Курсанты продолжали орать как резанные, и через некоторое время в проёме входной двери показался крепенький человечек в семейных трусах. Он не спеша спустился со ступенек, и вразвалочку подошёл к дебилам в военной форме. Широко расставив ноги, крепыш вежливо пояснил:
— Король нынче в академотпуске — я заместо него!
— А нам по хэру — для начала тебя атхуячим! — закричал самый маленький и задиристый воин, который судя по акценту был из южан.
Тогда человек схватил его за ремень и с силой откинул метра на два. Затем прихватил ближайшего бойца за шкварник и резко ударил его лбом в лицо. Я затаил дыханье. Я кое-что понимал в деревенских драках, но обычно всё сопровождалось какими-то угрозами, матом и криками. Здесь же всё было безмолвно и быстро. Оставшиеся желающие лицезреть короля растерянно отступили на несколько шагов, отдалившись от поверженного товарища, и один из них примирительно проблеял:
— Да ладно тебе, мужик — чего ж сразу так драться? Не надо… Мы так…

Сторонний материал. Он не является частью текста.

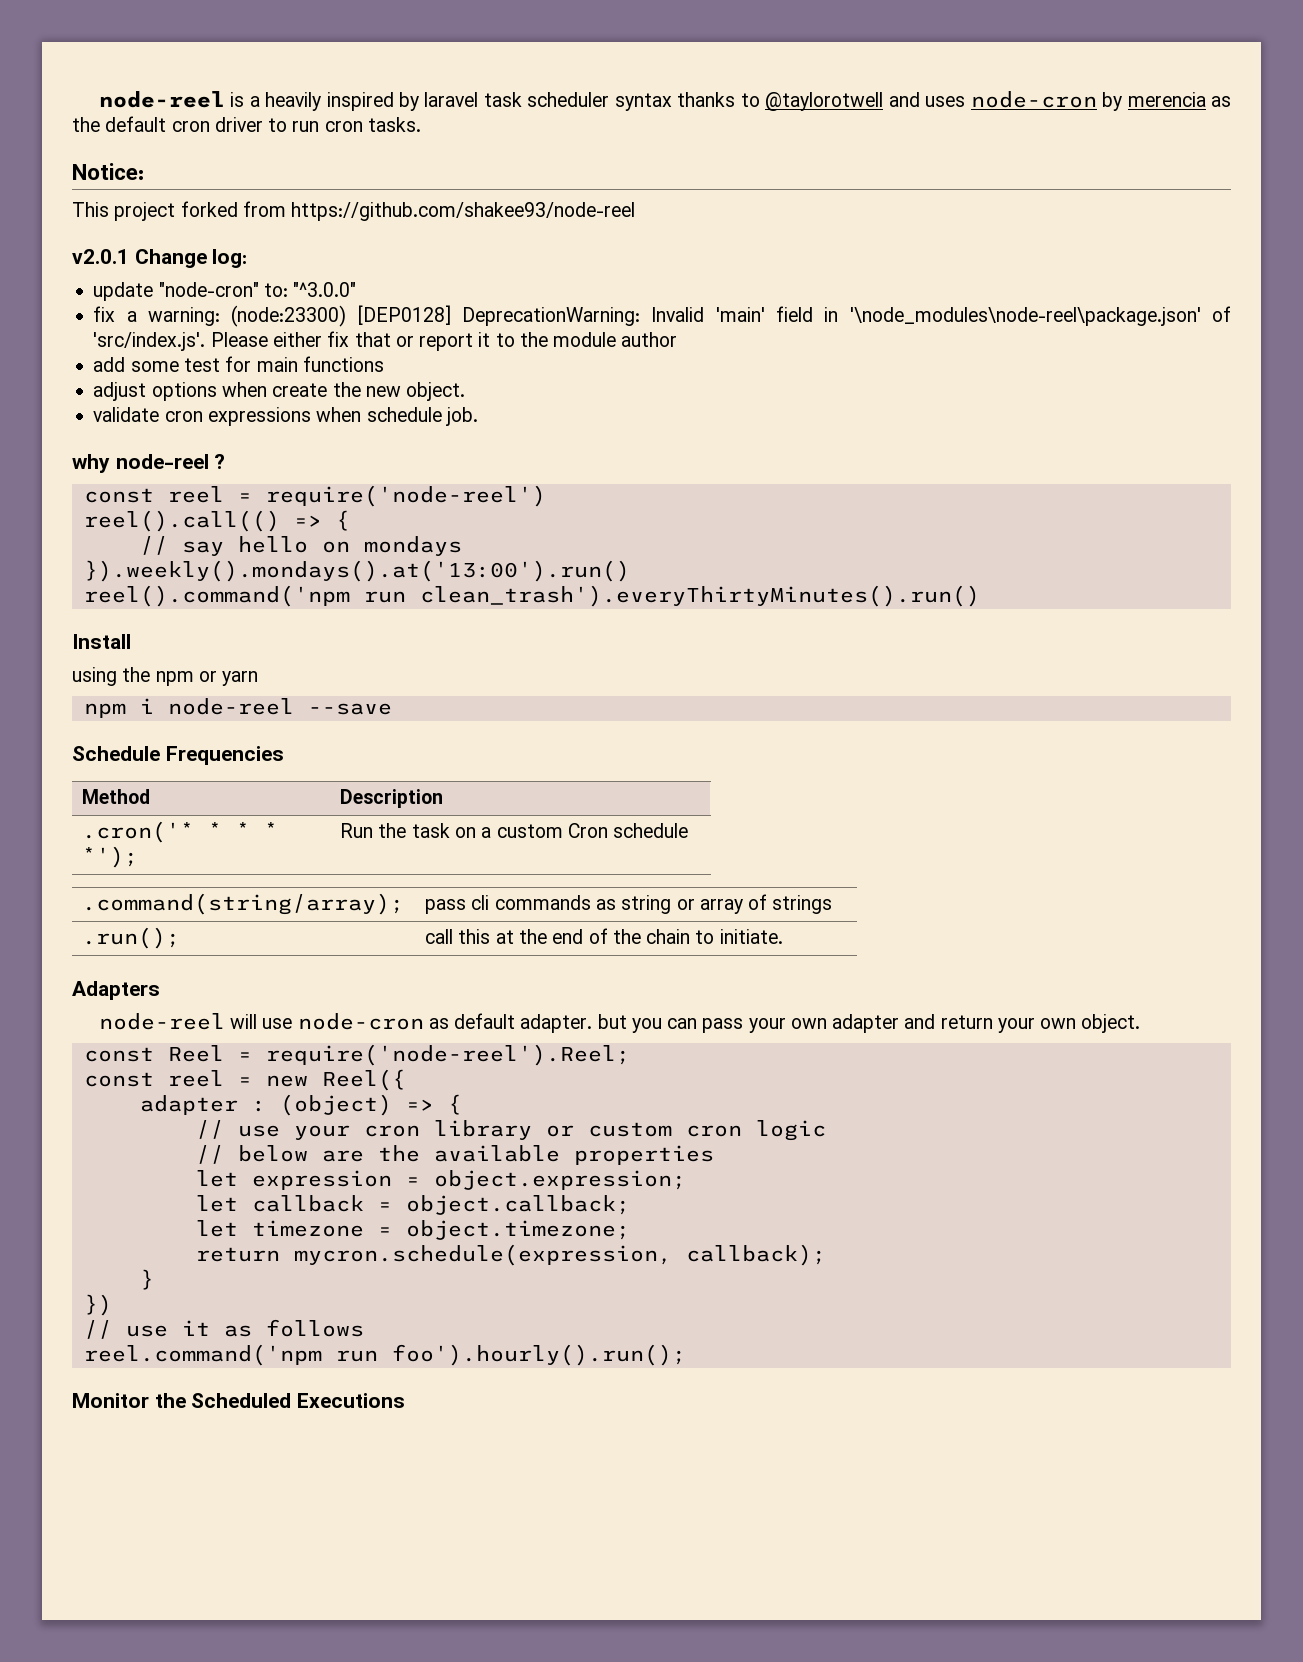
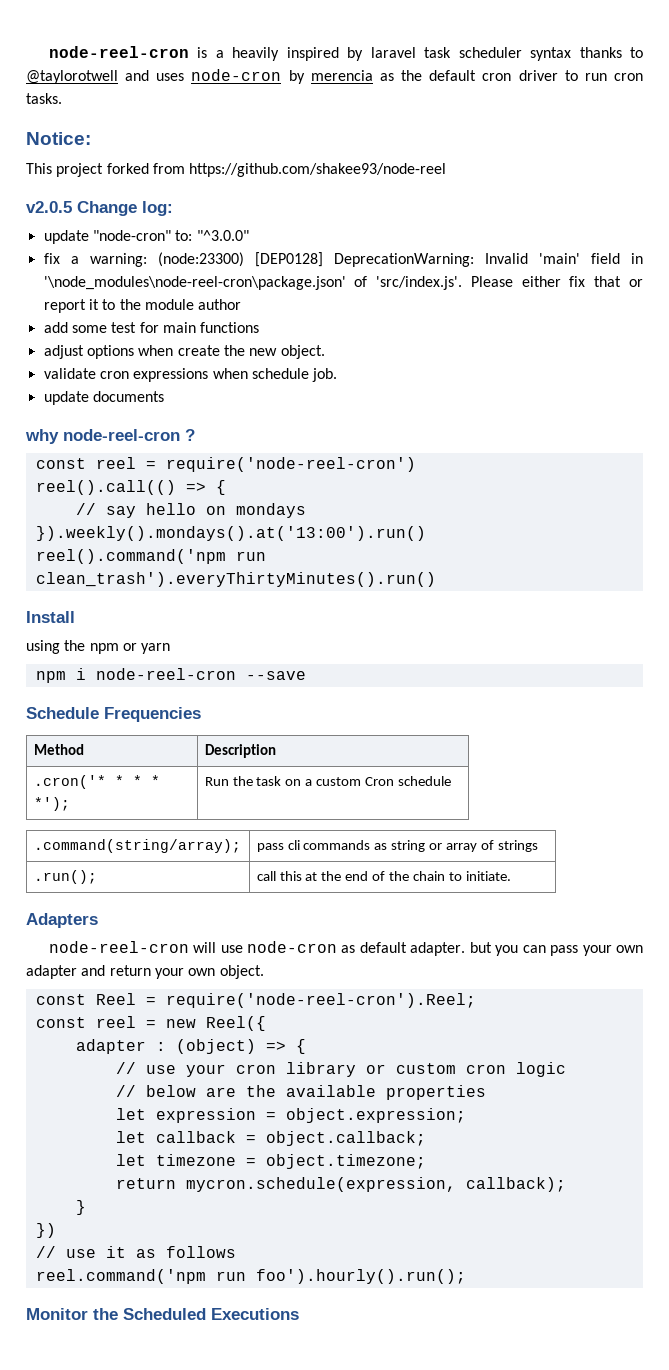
- node-reel is a heavily inspired by laravel task scheduler syntax thanks to @taylorotwell and uses node-cron by merencia as the default cron driver to run cron tasks.
+ node-reel-cron is a heavily inspired by laravel task scheduler syntax thanks to @taylorotwell and uses node-cron by merencia as the default cron driver to run cron tasks.
- v2.0.1 Change log:
+ v2.0.5 Change log:
- fix a warning: (node:23300) [DEP0128] DeprecationWarning: Invalid 'main' field in '\node_modules\node-reel\package.json' of 'src/index.js'. Please either fix that or report it to the module author
+ fix a warning: (node:23300) [DEP0128] DeprecationWarning: Invalid 'main' field in '\node_modules\node-reel-cron\package.json' of 'src/index.js'. Please either fix that or report it to the module author
+ update documents
- why node-reel ?
+ why node-reel-cron ?
- const reel = require('node-reel')
+ const reel = require('node-reel-cron')
- npm i node-reel --save
+ npm i node-reel-cron --save
- node-reel will use node-cron as default adapter. but you can pass your own adapter and return your own object.
+ node-reel-cron will use node-cron as default adapter. but you can pass your own adapter and return your own object.
- const Reel = require('node-reel').Reel;
+ const Reel = require('node-reel-cron').Reel;

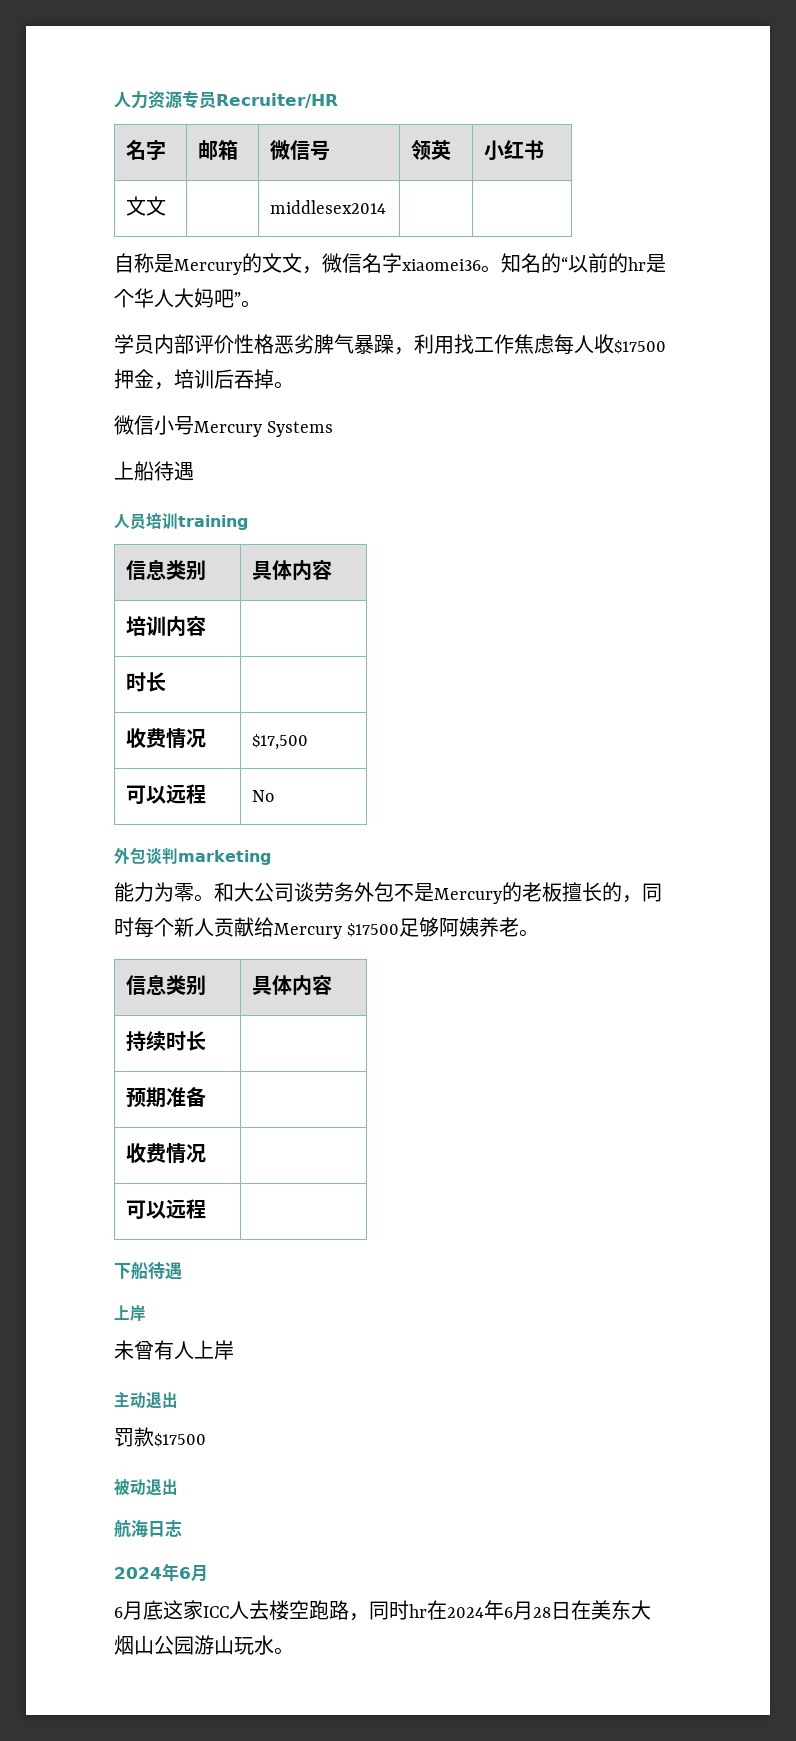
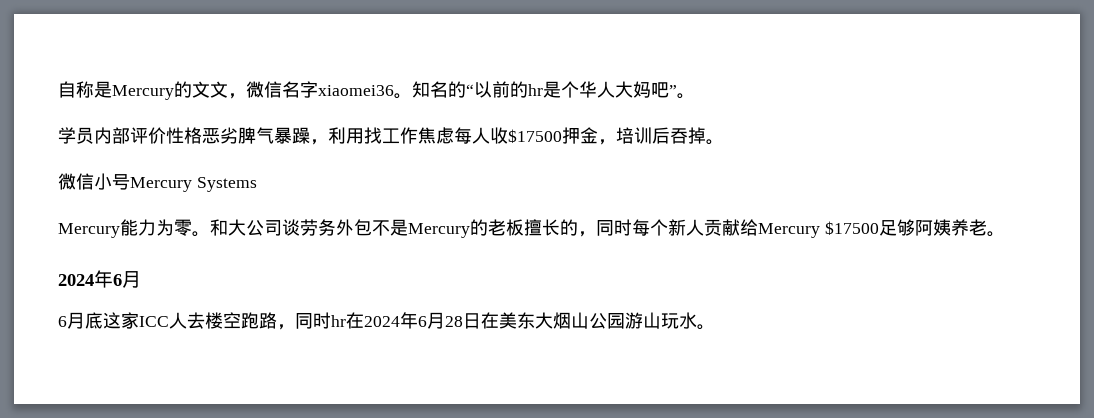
- 人力资源专员Recruiter/HR
- 名字 | 邮箱 | 微信号 | 领英 | 小红书
- 文文 | | middlesex2014 | |
- 上船待遇
- 人员培训training
- 信息类别 | 具体内容
- 培训内容 |
- 时长 |
- 收费情况 | $17,500
- 可以远程 | No
- 外包谈判marketing
- 能力为零。
+ Mercury能力为零。
  和大公司谈劳务外包不是Mercury的老板擅长的，同时每个新人贡献给Mercury $17500足够阿姨养老。
- 信息类别 | 具体内容
- 持续时长 |
- 预期准备 |
- 收费情况 |
- 可以远程 |
- 下船待遇
- 上岸
- 未曾有人上岸
- 主动退出
- 罚款$17500
- 被动退出
- 航海日志

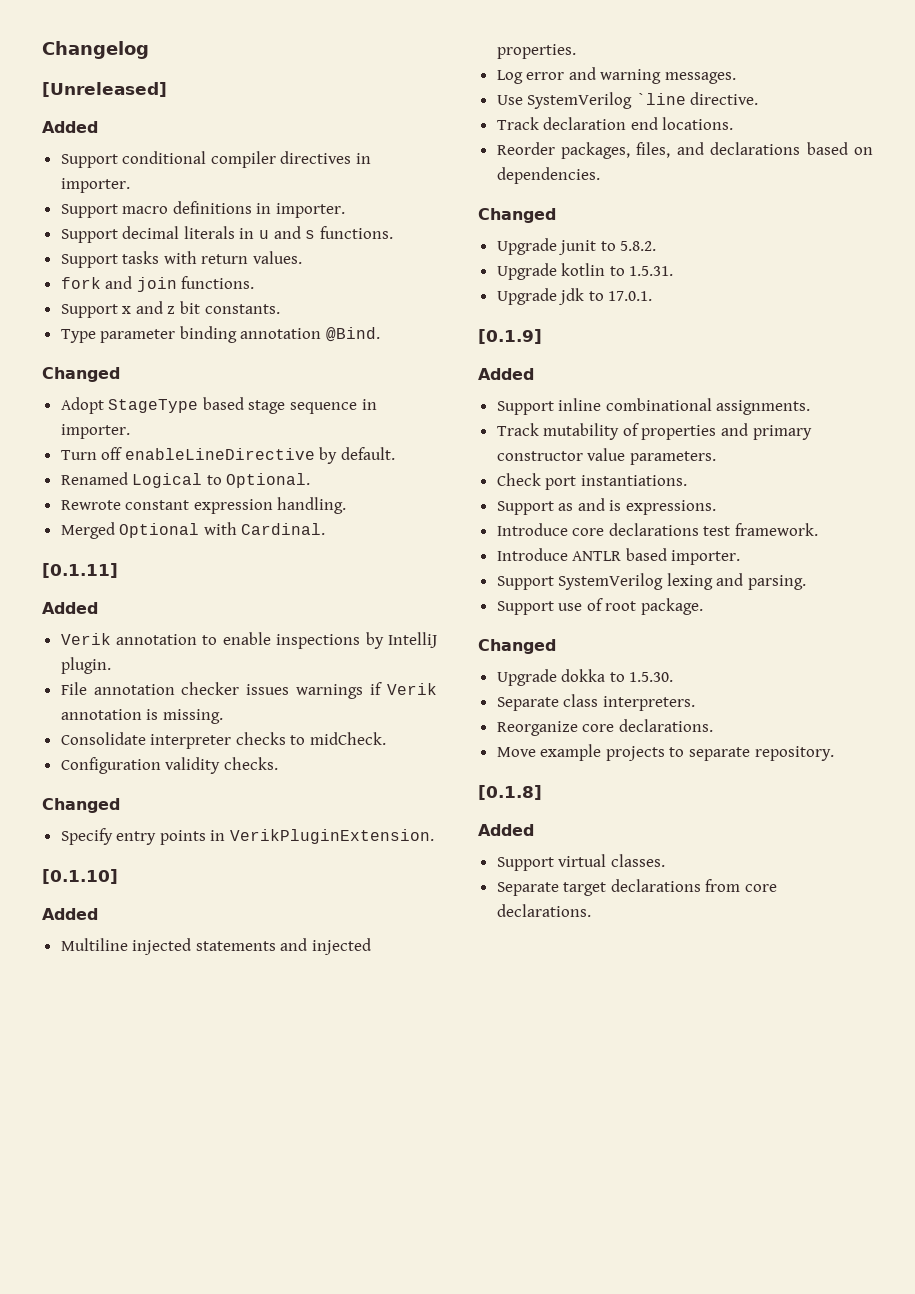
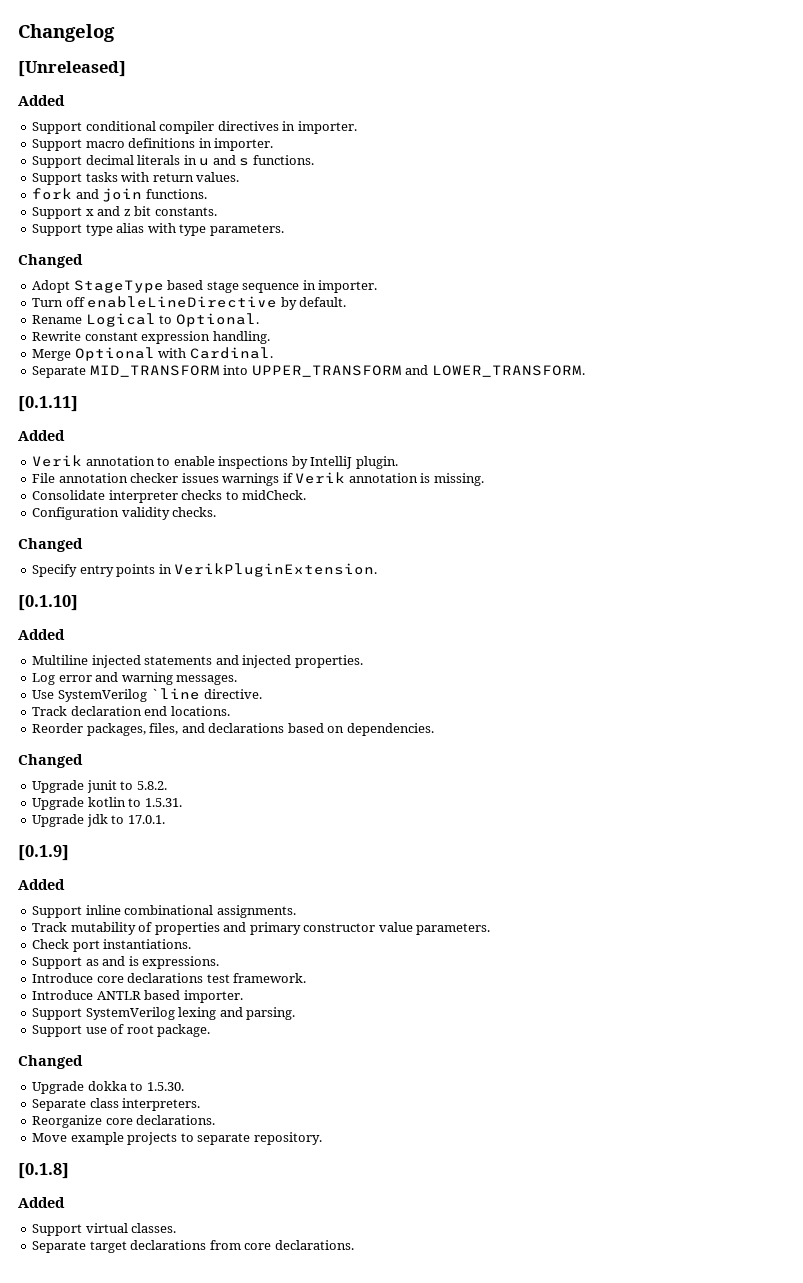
- Type parameter binding annotation @Bind.
+ Support type alias with type parameters.
- Renamed Logical to Optional.
+ Rename Logical to Optional.
- Rewrote constant expression handling.
+ Rewrite constant expression handling.
- Merged Optional with Cardinal.
+ Merge Optional with Cardinal.
+ Separate MID_TRANSFORM into UPPER_TRANSFORM and LOWER_TRANSFORM.

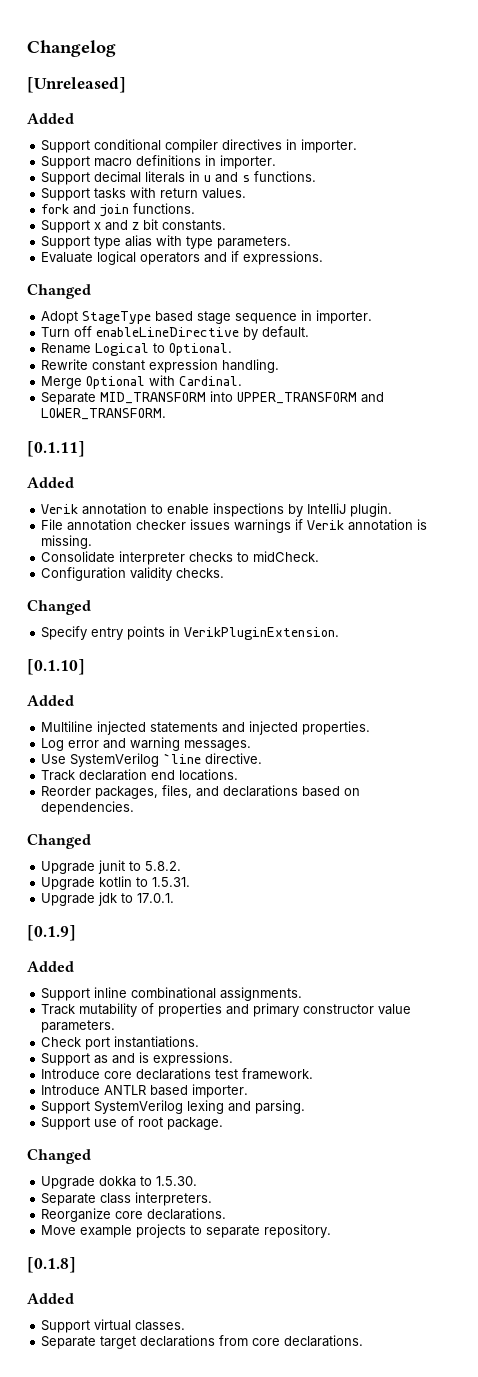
+ Evaluate logical operators and if expressions.

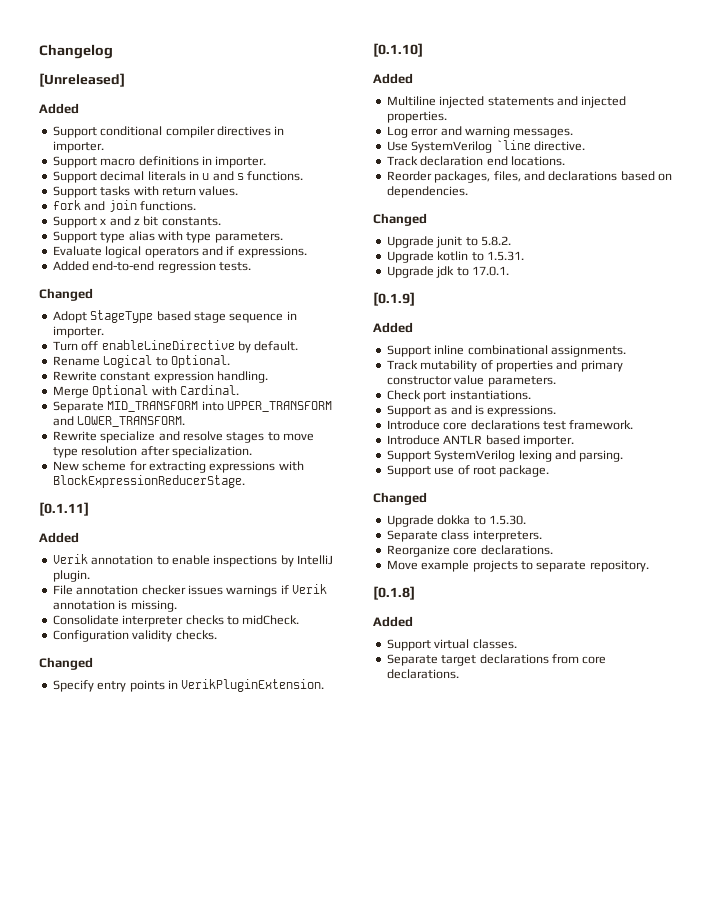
+ Added end-to-end regression tests.
+ Rewrite specialize and resolve stages to move type resolution after specialization.
+ New scheme for extracting expressions with BlockExpressionReducerStage.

— А если так — то и не хер в жопу орать, короля тревожить — спит он!
— Мы поняли всё… — прошептал старший боец с нашивками сержанта. — Спит — значится мы, это… потом придём… дело у нас к нему…
Увидев замешательство противника, вышедший заместо короля мужик тихо без шуток посоветовал:
— Валите нах лучше, а то не дай бог он проснётся!
Закончив плодотворный диалог с опозоренными воинами, парень широко зевнул, подтянул трусы, и медленно побрёл в сторону входных дверей моего, теперь уже родного общежития.